__Requirement__: Write out the data below in full. Keep it exact.

__Data to process__:
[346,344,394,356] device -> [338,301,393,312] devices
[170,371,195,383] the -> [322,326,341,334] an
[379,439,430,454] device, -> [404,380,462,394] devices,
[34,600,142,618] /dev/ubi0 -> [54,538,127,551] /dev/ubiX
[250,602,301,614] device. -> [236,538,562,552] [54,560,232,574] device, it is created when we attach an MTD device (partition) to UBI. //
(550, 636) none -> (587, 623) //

__Your solution__:
[346,344,394,356] device -> [338,301,393,312] devices
[170,371,195,383] the -> [322,326,341,334] an
[379,439,430,454] device, -> [404,380,462,394] devices,
[34,600,142,618] /dev/ubi0 -> [54,538,127,551] /dev/ubiX
[250,602,301,614] device. -> [236,538,562,552] [54,560,232,574] device, it is created when we attach an MTD device (partition) to UBI. //
(550, 636) none -> (587, 623) //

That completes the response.